Wesley Enoch, a man whose work has deepened the cultural bedrock of Australian theatre, is now taking the helm of Australia’s largest city festival from 2017 to 2019.

The future of the festival, the director and playwright says he will look at the idea of cultural prototyping, “It’s about looking at the cultural shifts that are taking place in Sydney, how the city is changing with the addition of new transport systems and major investments.”

Enoch is also interested in looking at what Australia Day means in Sydney, for both Aboriginal and non-Aboriginal people. “Sydney is the home of that conversation, I’m looking forward to seeing how that plays out.” No stranger to Sydney Festival, Wesley Enoch has directed six projects for the January event over the past 15 years, including I Am Eora (2012) and last year’s Black Diggers.
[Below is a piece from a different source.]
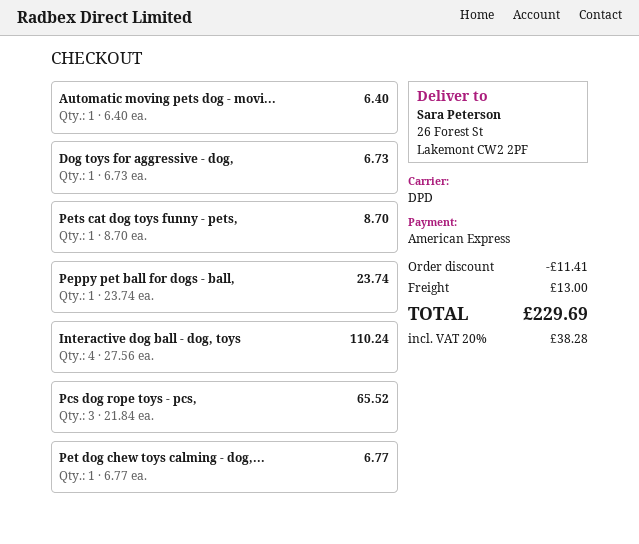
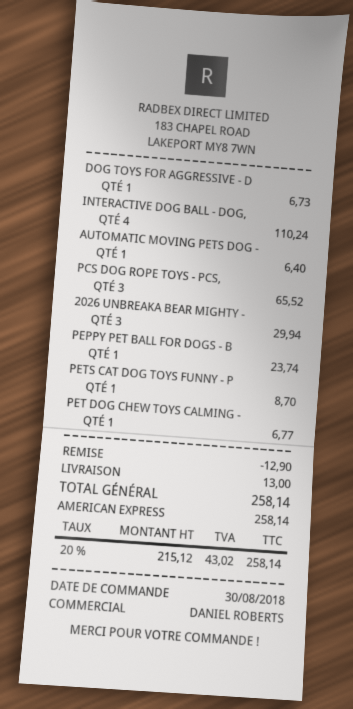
2026 UNBREAKA BEAR MIGHTY -: none -> 3 for 29.94
discount: 11.41 -> 12.90
tax: 20% = 38.28 -> 20% = 43.02
total: 229.69 -> 258.14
An acclaimed playwright, his works, 7 Stages of Grieving (co-written with Deborah Mailman) and Black Medea and The Story of the Miracles at Cookie's Table (for which he received the Patrick White Playwrights’ Award in 2005) are studied in high schools around the country.

His work as a theatre director has included stints as the resident director for the Sydney Theatre Company and the associate artistic director for Belvoir. He will be leaving his current role as director of Queensland Theatre Company to take the position.

Enoch sees a central focus to the roles he has taken over his career. “Ultimately, it’s working as storytellers; there is always a focus on history, people and locations and interrogating ideas based on different cultural narratives. The Sydney Festival is a beautiful collection of these ambitions for individual artists.”

As a playwright and director – rather than producer – he will take an innovative look at the future of the festival. “Producers are focused on looking at what past artists have achieved – what has been done before. As an artist you look at what the future could be.”

Enoch says that online presence is a great consideration for that future. “I think the Sydney Festival has an international role to play. We’re yet to see how an online presence can be used to look at different ideas in the festival.”